- Green in 1989
- Born: September 7, 1957 Jefferson County, Kentucky, U.S.
- Died: May 12, 2006 (aged 48) Louisville, Kentucky, U.S.
- Other name: "Red Demon"
- Convictions: Murder; Burglary; Assault; Attempted rape;
- Criminal penalty: 40 years' imprisonment

Details
- Span of crimes: July – August 1983
- Country: United States
- State: Kentucky
- Date apprehended: August 13, 1983

= Cleo Joel Green =

American murderer and burglar (1957–2006)

Cleo Joel Green III (September 7, 1957 – May 12, 2006) was an American murderer and burglar active in Louisville, Kentucky, in the summer of 1983. In 1989, he was convicted of the murder of 76-year-old Ina Mae York, as well as two other attacks.

==Background==
In 1983, Green was unemployed and living with his mother. He was known to have been diagnosed with schizophrenia, and at the time of his arrest, he believed that he was being chased by a large bird and floating demons.

==Attacks and arrest==
On July 3, 1983, Green burglarized the Clarksdale Housing Complex apartment of 76-year-old Ina Mae York and attacked her with a hatchet in her bedroom. Her son discovered her decapitated body the following morning.

On July 19, Green broke into the home of 73-year-old Almira Watson. He stole a radio and stabbed her in the neck 22 times with a pair of scissors, which she survived.

Around 12:30 a.m. on August 13, Green entered the apartment of 69-year-old Rosetta M. Smith, a double amputee on a kidney dialysis machine, through a window. Green assaulted and attempted to rape her, though she managed to fight him off for an hour and a half, ending when she "grabbed him by the testicles and squeezed until he passed out" and then alerted neighbors. When police arrived, Green was still lying unconscious on the floor. He was arrested and held on a $100,000 bond.

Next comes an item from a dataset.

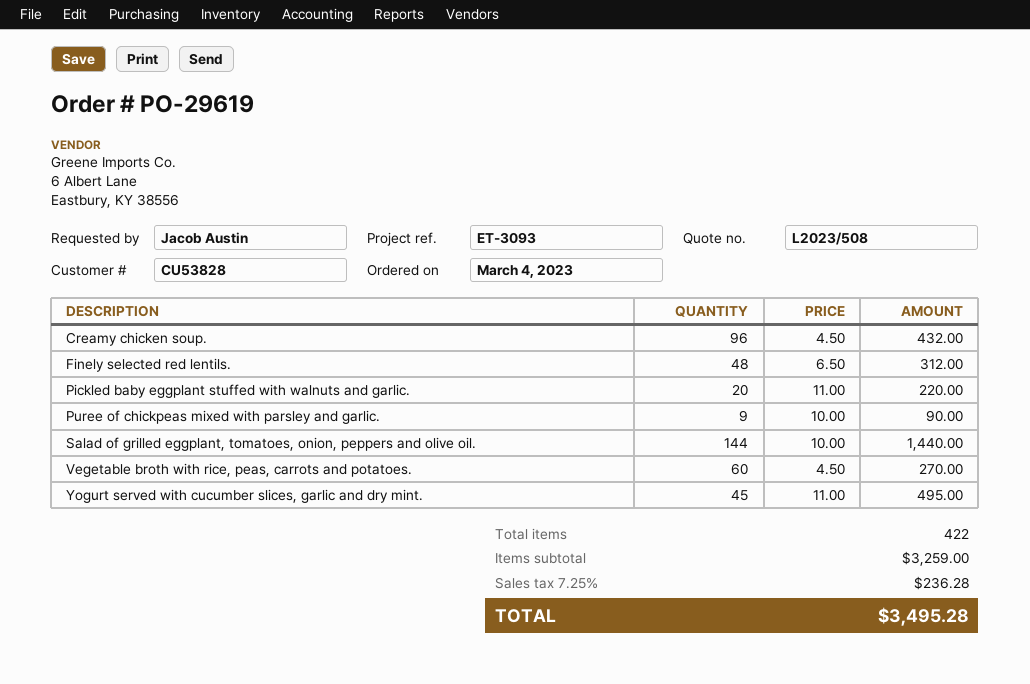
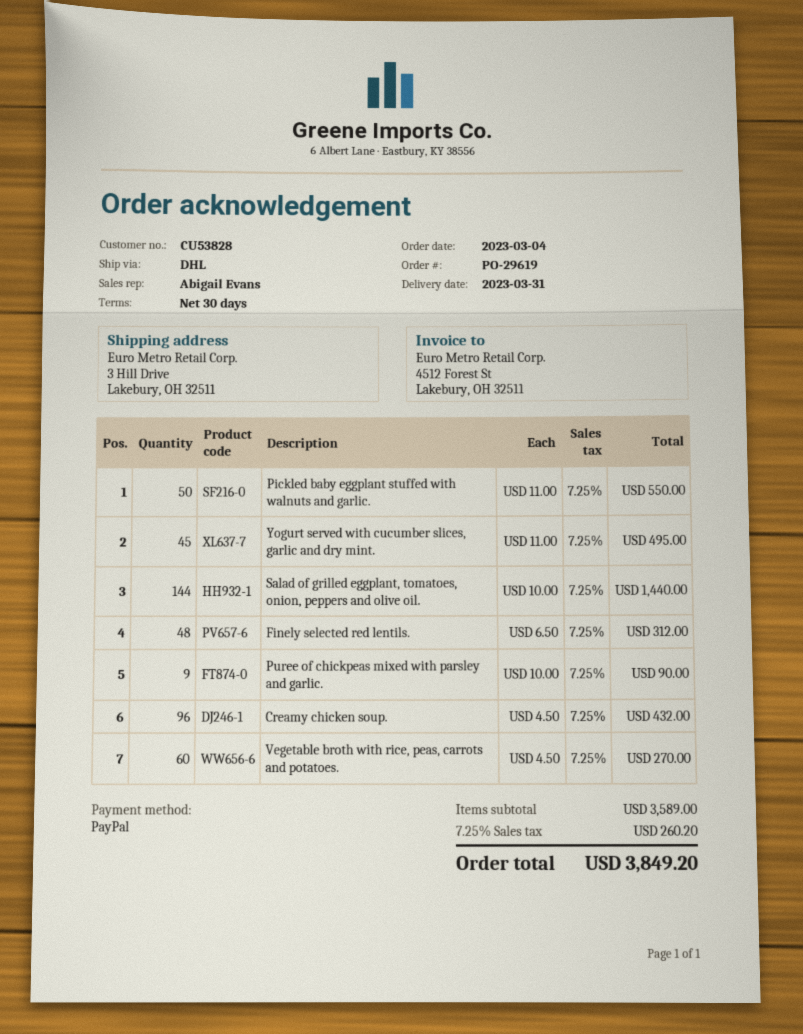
Pickled baby eggplant stuffed with walnuts and garlic.: 20 x 11.00 = 220.00 -> 50 x 11.00 = 550.00
subtotal: 3259.00 -> 3589.00
tax: 7.25% = 236.28 -> 7.25% = 260.20
total: 3495.28 -> 3849.20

==Trial and imprisonment==
Green was ruled incompetent to stand trial three times until 1989, when his mental illness subsided. On November 20, he pleaded guilty to the murder of York and the two other attacks and was sentenced to 40 years' imprisonment. Due to his guilty plea, he avoided a possible death sentence, and due to time served, he was considered eligible for parole in 1991, the earliest. However, it is unclear when or if he was ever released.

Green died on May 12, 2006, in Louisville.